═════ Information provided ═════

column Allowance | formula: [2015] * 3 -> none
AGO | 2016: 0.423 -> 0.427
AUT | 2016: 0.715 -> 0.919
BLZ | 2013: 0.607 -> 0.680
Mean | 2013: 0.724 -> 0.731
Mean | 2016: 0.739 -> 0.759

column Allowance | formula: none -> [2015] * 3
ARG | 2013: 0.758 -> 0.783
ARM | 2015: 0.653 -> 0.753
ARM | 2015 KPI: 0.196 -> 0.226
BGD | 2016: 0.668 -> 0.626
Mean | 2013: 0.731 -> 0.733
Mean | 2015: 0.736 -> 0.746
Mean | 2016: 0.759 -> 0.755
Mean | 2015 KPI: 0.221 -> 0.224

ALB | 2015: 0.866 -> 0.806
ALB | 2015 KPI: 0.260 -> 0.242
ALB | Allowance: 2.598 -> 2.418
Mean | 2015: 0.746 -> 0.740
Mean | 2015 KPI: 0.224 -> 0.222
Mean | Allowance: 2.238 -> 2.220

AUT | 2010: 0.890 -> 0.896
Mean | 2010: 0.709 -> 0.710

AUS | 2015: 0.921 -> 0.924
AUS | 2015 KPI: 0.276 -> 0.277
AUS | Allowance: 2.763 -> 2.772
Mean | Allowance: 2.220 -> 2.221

═════
═════ Information provided ═════

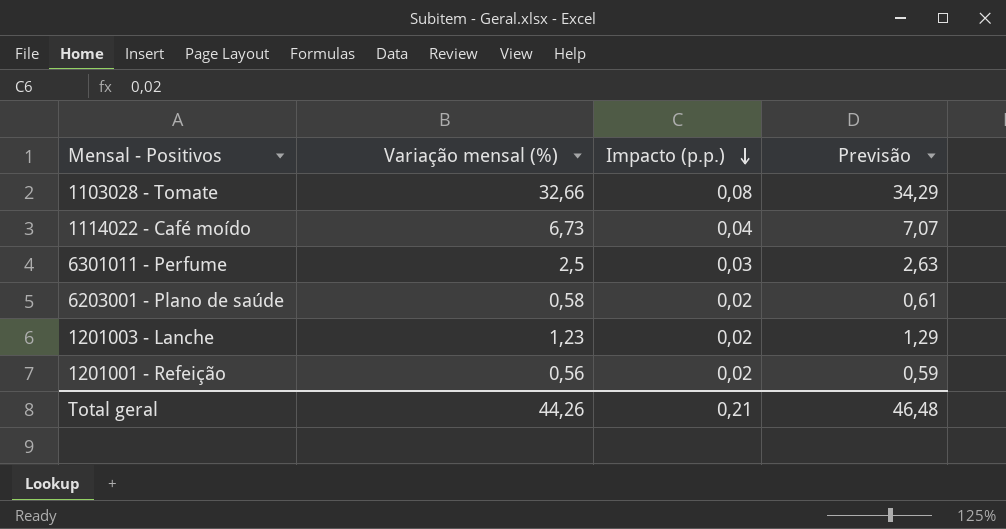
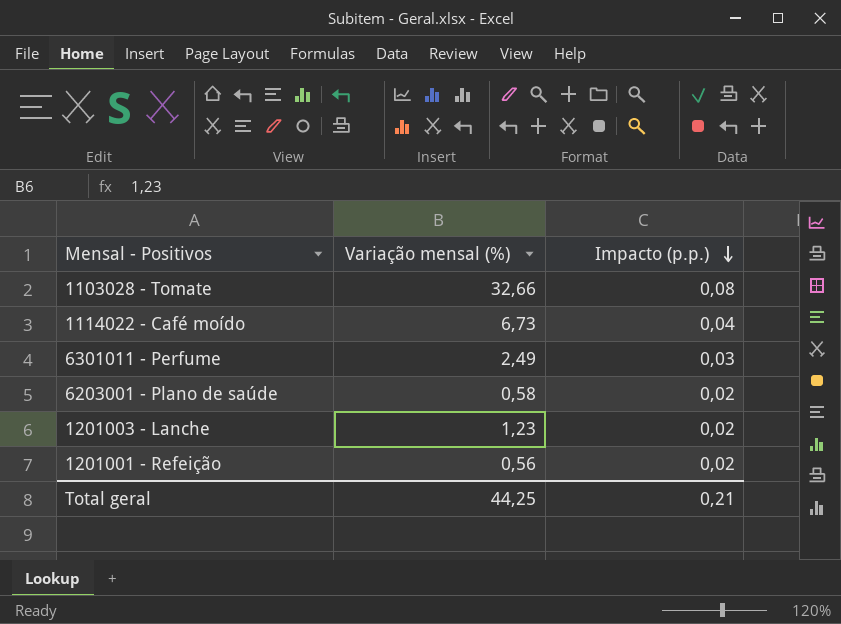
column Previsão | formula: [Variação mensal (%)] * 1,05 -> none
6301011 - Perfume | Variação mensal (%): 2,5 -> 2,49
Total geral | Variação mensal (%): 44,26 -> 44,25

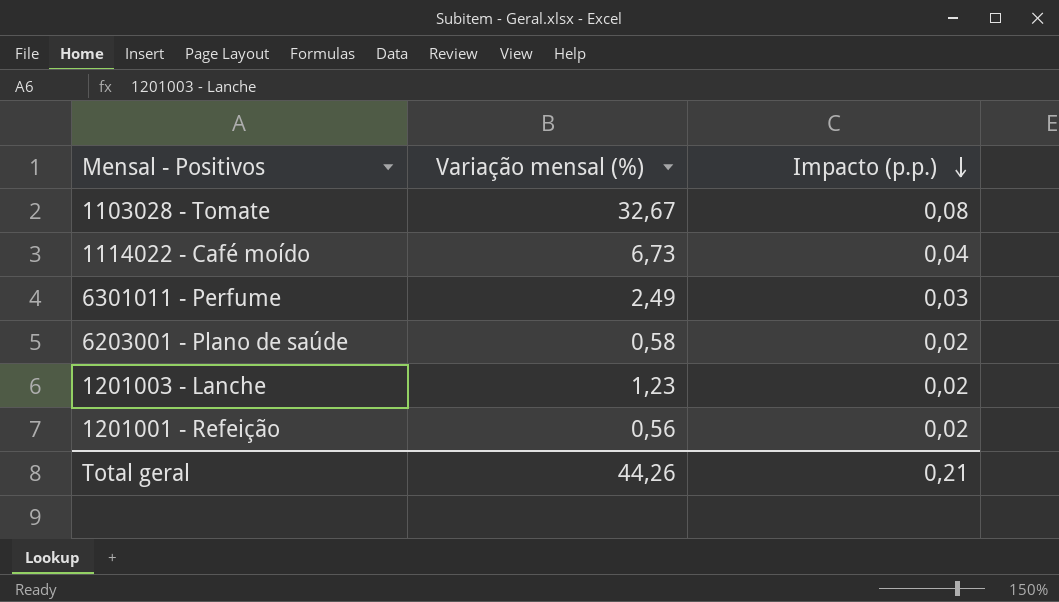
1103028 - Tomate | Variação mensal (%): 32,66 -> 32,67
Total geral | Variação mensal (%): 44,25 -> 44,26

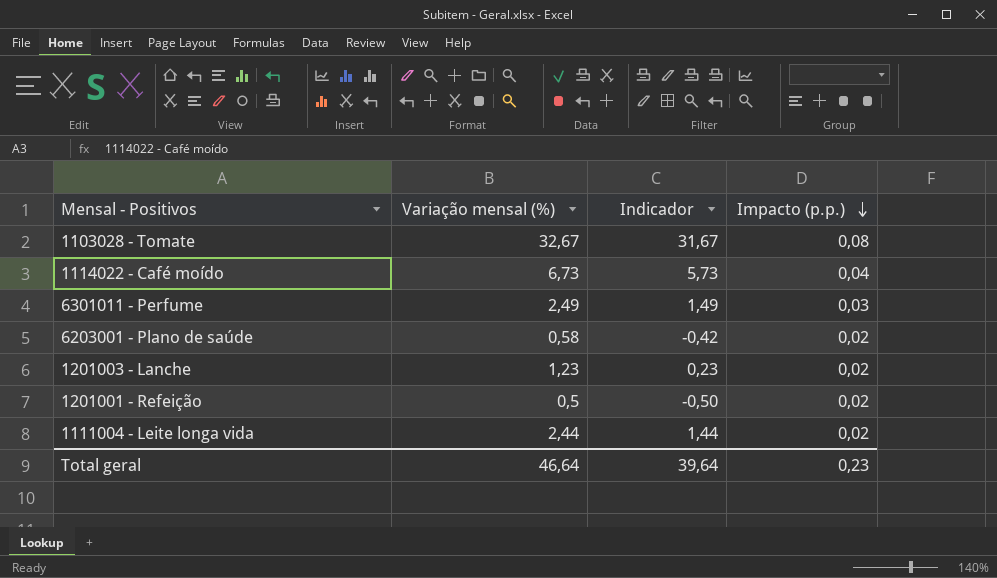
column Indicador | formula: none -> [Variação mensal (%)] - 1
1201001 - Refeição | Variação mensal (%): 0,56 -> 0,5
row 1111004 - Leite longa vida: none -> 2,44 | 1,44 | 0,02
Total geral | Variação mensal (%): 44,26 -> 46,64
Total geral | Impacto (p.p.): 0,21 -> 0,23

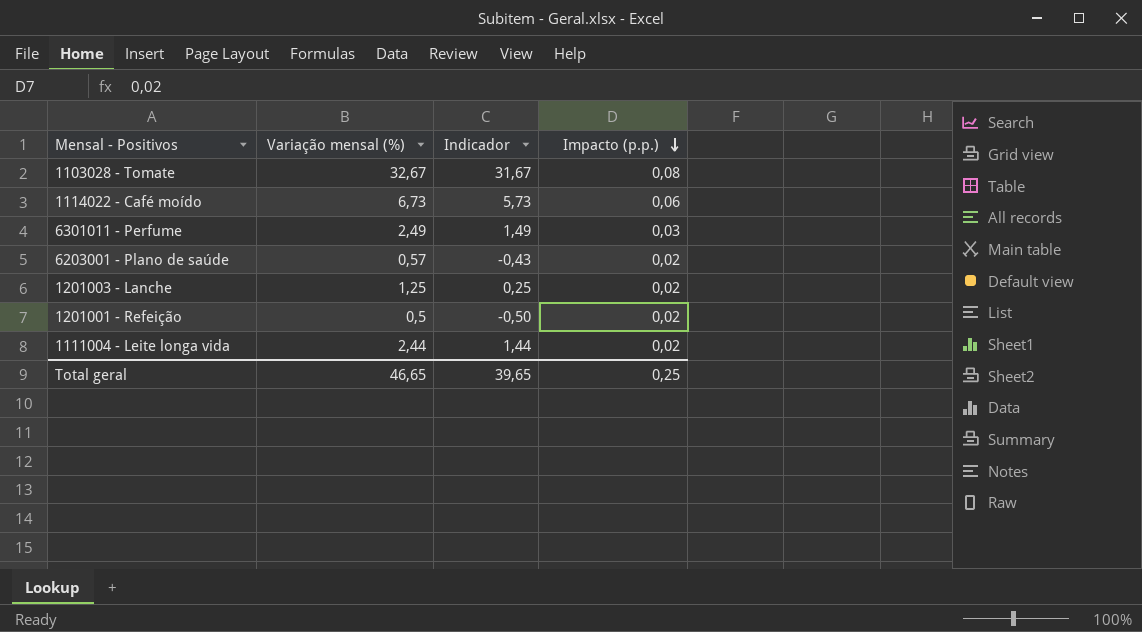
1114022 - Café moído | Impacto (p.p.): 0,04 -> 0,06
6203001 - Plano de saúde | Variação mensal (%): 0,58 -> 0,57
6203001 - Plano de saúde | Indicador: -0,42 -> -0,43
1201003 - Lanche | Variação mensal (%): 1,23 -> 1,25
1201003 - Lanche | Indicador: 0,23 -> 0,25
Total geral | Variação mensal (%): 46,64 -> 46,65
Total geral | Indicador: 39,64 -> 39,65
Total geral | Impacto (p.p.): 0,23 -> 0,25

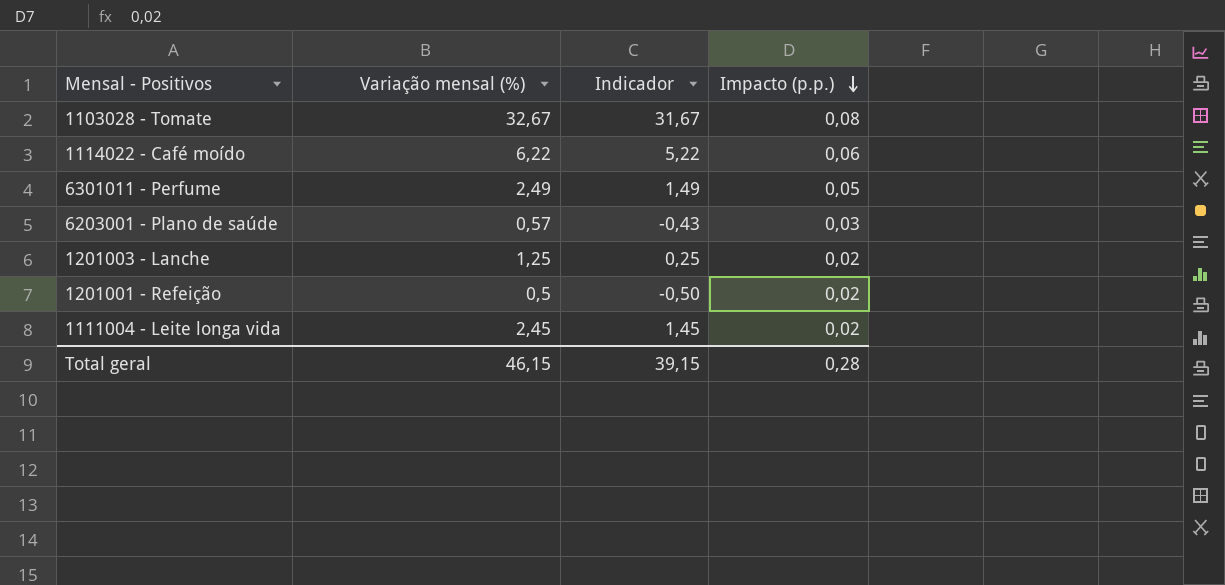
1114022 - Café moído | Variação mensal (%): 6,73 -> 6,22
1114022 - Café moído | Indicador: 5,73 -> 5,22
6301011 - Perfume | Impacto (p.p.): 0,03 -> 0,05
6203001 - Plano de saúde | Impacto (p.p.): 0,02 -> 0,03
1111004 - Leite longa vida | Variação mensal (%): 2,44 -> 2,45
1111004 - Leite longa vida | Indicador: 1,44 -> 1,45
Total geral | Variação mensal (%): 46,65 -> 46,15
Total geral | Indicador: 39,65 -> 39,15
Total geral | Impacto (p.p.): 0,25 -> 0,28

═════
═════ Information provided ═════

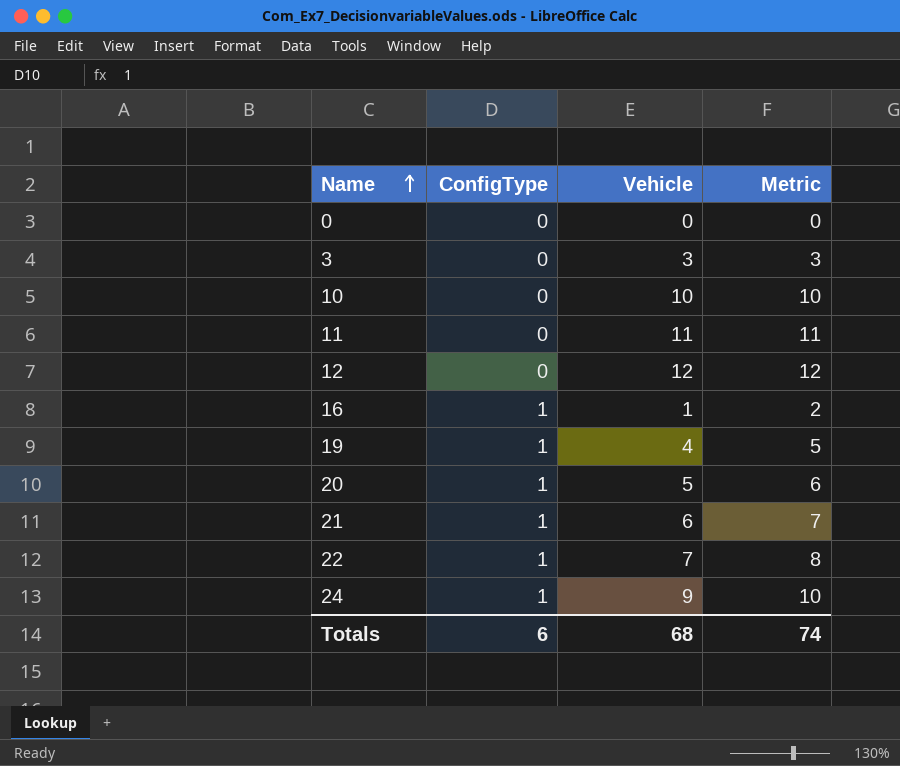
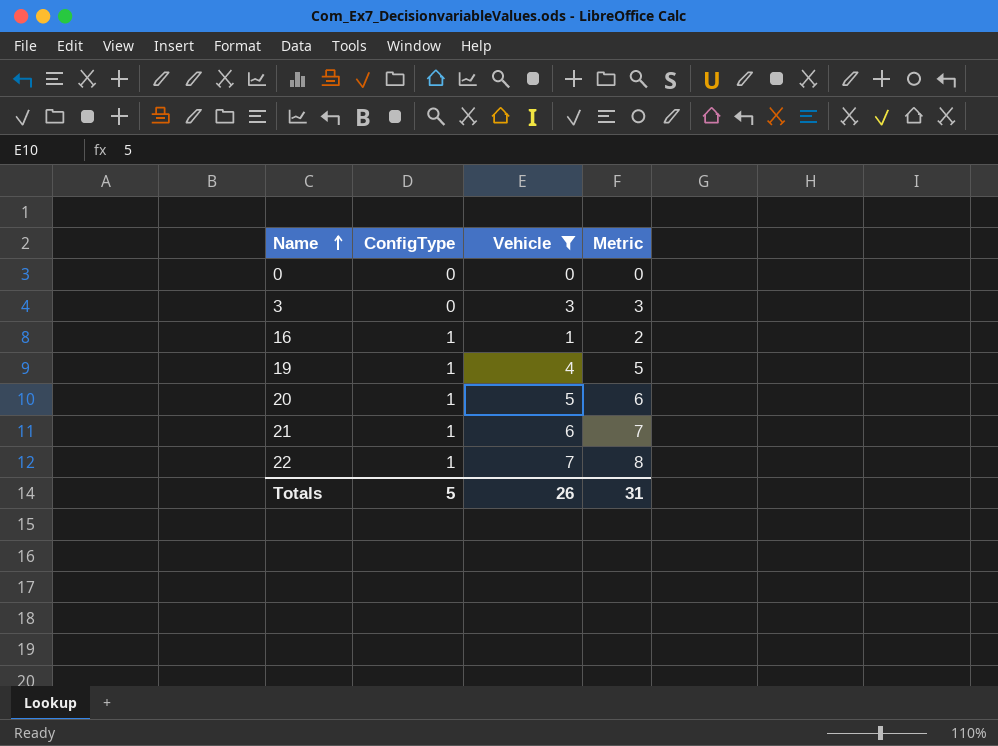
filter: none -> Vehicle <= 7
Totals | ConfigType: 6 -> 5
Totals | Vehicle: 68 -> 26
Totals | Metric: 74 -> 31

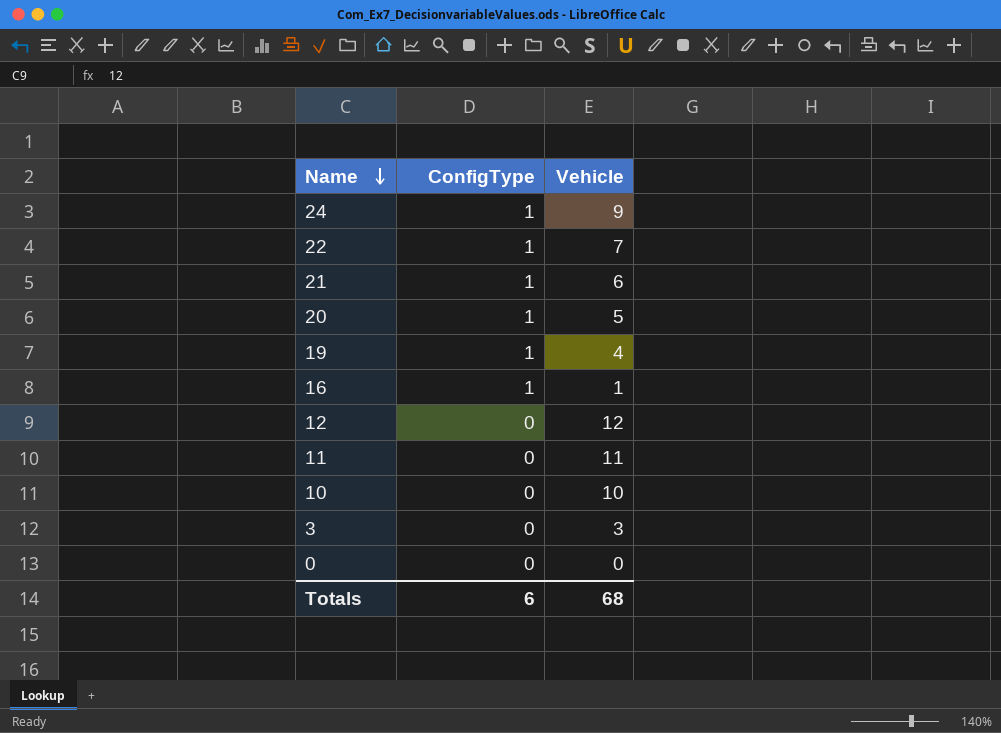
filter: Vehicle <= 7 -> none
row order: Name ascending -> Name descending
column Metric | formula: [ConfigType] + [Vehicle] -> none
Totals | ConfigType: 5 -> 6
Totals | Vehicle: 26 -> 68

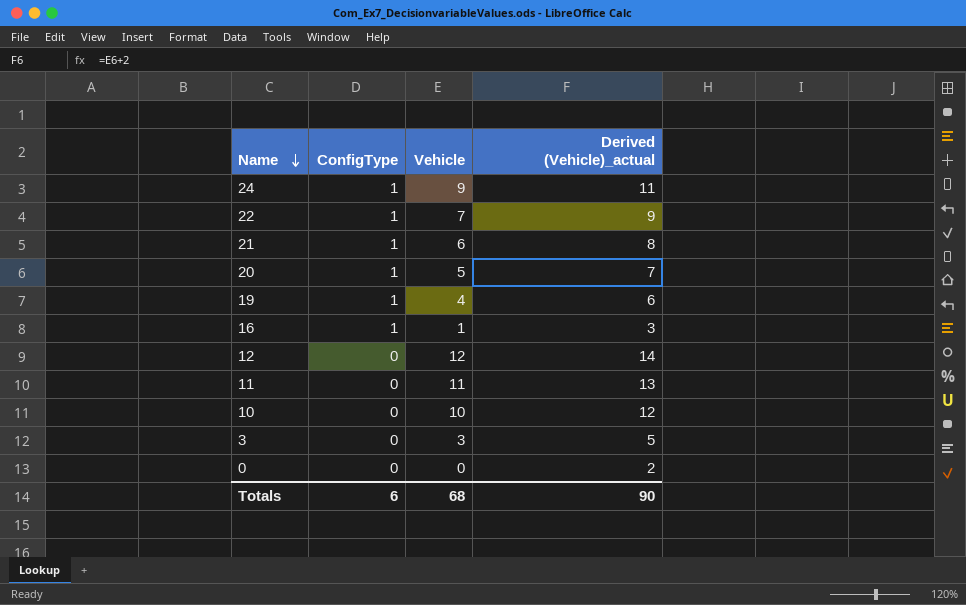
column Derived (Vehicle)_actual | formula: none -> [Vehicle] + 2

═════

* Work required *
Above are the records. Copy the lines beginning at the one that has "column Allowance | formula: none" and ending with the one that has "AUS | 2015: 0.921 -> 0.924", unchanged.

* Answer box *
column Allowance | formula: none -> [2015] * 3
ARG | 2013: 0.758 -> 0.783
ARM | 2015: 0.653 -> 0.753
ARM | 2015 KPI: 0.196 -> 0.226
BGD | 2016: 0.668 -> 0.626
Mean | 2013: 0.731 -> 0.733
Mean | 2015: 0.736 -> 0.746
Mean | 2016: 0.759 -> 0.755
Mean | 2015 KPI: 0.221 -> 0.224

ALB | 2015: 0.866 -> 0.806
ALB | 2015 KPI: 0.260 -> 0.242
ALB | Allowance: 2.598 -> 2.418
Mean | 2015: 0.746 -> 0.740
Mean | 2015 KPI: 0.224 -> 0.222
Mean | Allowance: 2.238 -> 2.220

AUT | 2010: 0.890 -> 0.896
Mean | 2010: 0.709 -> 0.710

AUS | 2015: 0.921 -> 0.924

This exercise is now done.